Learning on the Job

It was while recovering from injuries sustained on campaign in France that Marriner found himself in a hospital bed next to Thurston ‘Bob’ Dart, a mathematician by training. Conversation soon turned to music, Dart’s abiding passion. (The pair would go on to collaborate as chamber musicians in the Jacobean Ensemble and later in Marriner’s first recording, for Philips, of Bach’s Brandenburg Concertos). On returning to the RCM, the young violinist began to engage in freelance orchestral work as well as winning the prestigious Tagore Medal in 1945, his final year. A year’s study in Paris was followed by a year teaching violin at Eton College: “….discovering that the pubic schools are hardly the cradle of the arts in this country” (as he pointedly remarked in an interview in 1972).

Marriner in his early thirties, posed with violin in front of a hedge at Dartington Summer School, Devon.
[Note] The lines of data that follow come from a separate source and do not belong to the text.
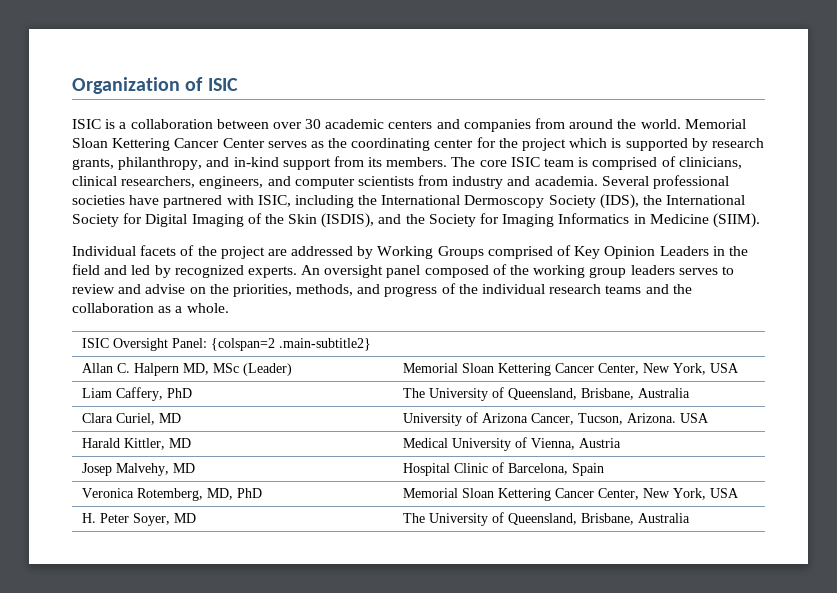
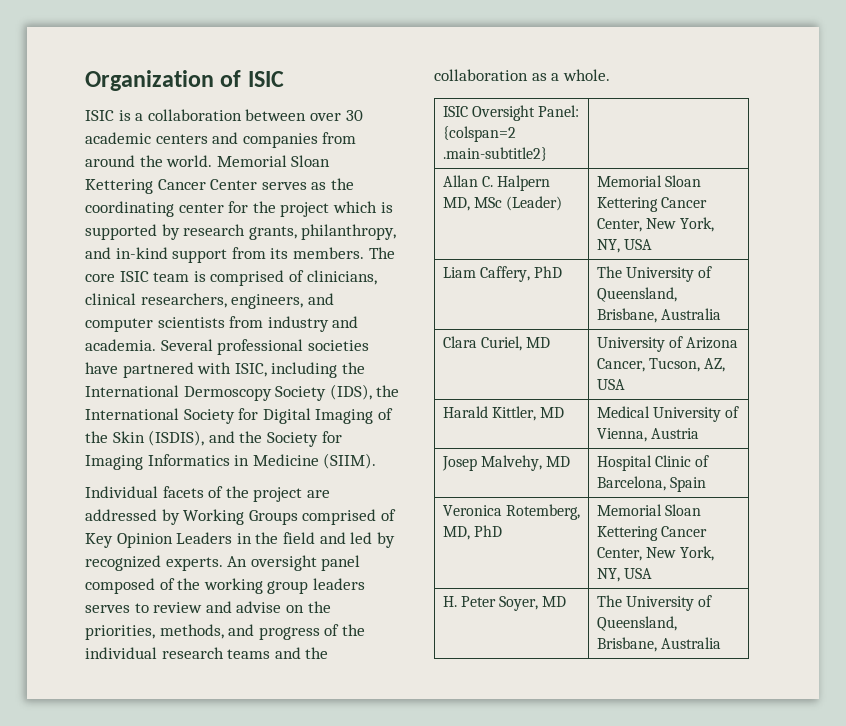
- Allan C. Halpern MD, MSc (Leader) | Memorial Sloan Kettering Cancer Center, New York, USA
+ Allan C. Halpern MD, MSc (Leader) | Memorial Sloan Kettering Cancer Center, New York, NY, USA
- Clara Curiel, MD | University of Arizona Cancer, Tucson, Arizona. USA
+ Clara Curiel, MD | University of Arizona Cancer, Tucson, AZ, USA
- Veronica Rotemberg, MD, PhD | Memorial Sloan Kettering Cancer Center, New York, USA
+ Veronica Rotemberg, MD, PhD | Memorial Sloan Kettering Cancer Center, New York, NY, USA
In later years his Academy of St Martin’s would attend for one or two weeks to play and teach there.
An early visit to Dartington Summer School, 1950s

During the 1950s, Marriner gained a wealth of orchestral experience under the likes of Furtwangler, Toscanini and Karajan. With Alan Loveday and Antony Hopkins, friends from RCM days, he formed a piano trio; and for some years was 2nd violin in the Martin String Quartet. By 1956, married with two small children, his appointment to lead the 2nd violins of the London Symphony Orchestra provided financial security and further valuable experience under Krips, Szell, Dorati and – of most lasting value – veteran French maestro Pierre Monteux.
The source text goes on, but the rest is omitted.